GSK has announced pivotal phase 3 data for bepirovirsen, an investigational antisense oligonucleotide (ASO), showing a statistically significant functional cure rate of 19% in adults with chronic hepatitis B (CHB).

Results were simultaneously published in the New England Journal of Medicine and presented at the European Association for the Study of the Liver (EASL) congress on May 28, 2026.

“Today’s standard of care for CHB imposes a heavy burden on patients and healthcare systems, and rarely delivers a functional cure. With recent guidelines now prioritising functional cure, these new data could represent an important advance,” Jinlin Hou, Director of Guangdong Institute of Hepatology, China, and lead author of the New England Journal of Medicine’s manuscript, said in a statement. “Combined with improved testing and diagnosis, this innovation has the potential to improve the lives of millions living with CHB.”
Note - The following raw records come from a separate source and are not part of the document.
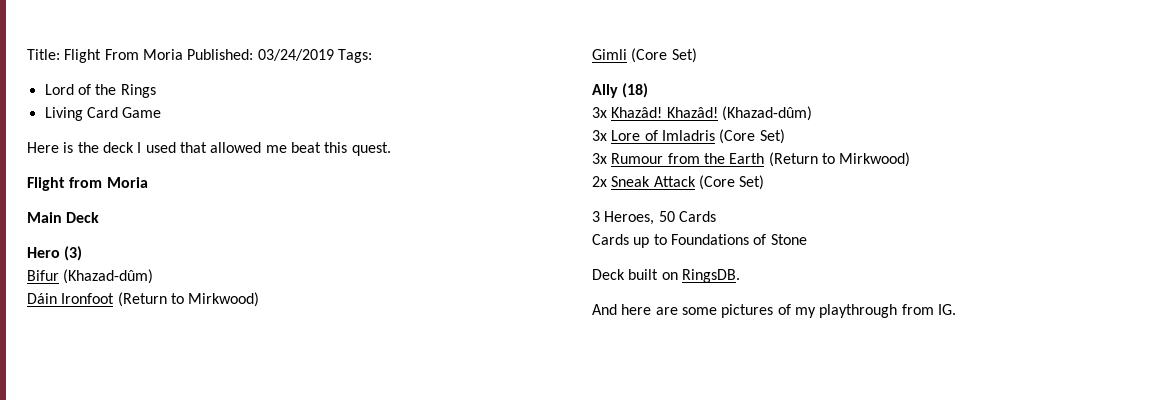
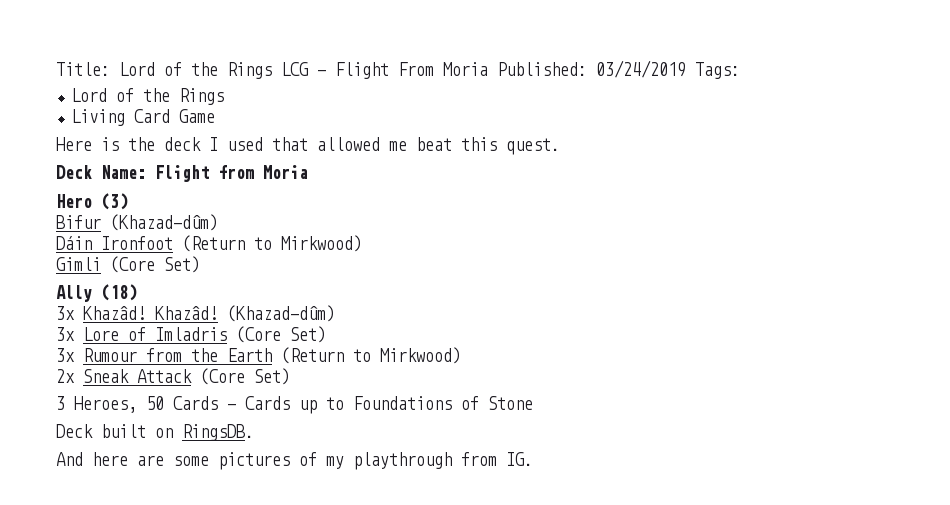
- Title: Flight From Moria Published: 03/24/2019 Tags:
+ Title: Lord of the Rings LCG - Flight From Moria Published: 03/24/2019 Tags:
- Flight from Moria
+ Deck Name: Flight from Moria
- Main Deck
- 3 Heroes, 50 Cards
- Cards up to Foundations of Stone
+ 3 Heroes, 50 Cards - Cards up to Foundations of Stone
Existing nucleos(t)ide analogue (NA) therapy suppresses viral replication but requires lifelong administration, with functional cure achieved in < 1% of treated patients. Bepirovirsen's phase 3 readout positions it as a potential first-in-class finite-duration regimen capable of inducing durable, treatment-free disease control.

In April 2026, the US Food and Drug Administration accepted for Priority Review the New Drug Application (NDA) for the investigational antisense oligonucleotide (ASO) for the treatment of adults with CHB. The Agency simultaneously granted bepirovirsen Breakthrough Therapy designation and established a PDUFA target action date of October 26, 2026.

The NDA was supported by results from a pair of global phase 3 trials: B-Well 1 and B-Well 2. Both were multicenter, randomized, double-blind, placebo-controlled trials conducted across 29 countries. Enrolled participants were adults with CHB who were receiving nucleos(t)ide analogue (NA) therapy and had baseline hepatitis B surface antigen (HBsAg) levels of ≤3000 IU/mL.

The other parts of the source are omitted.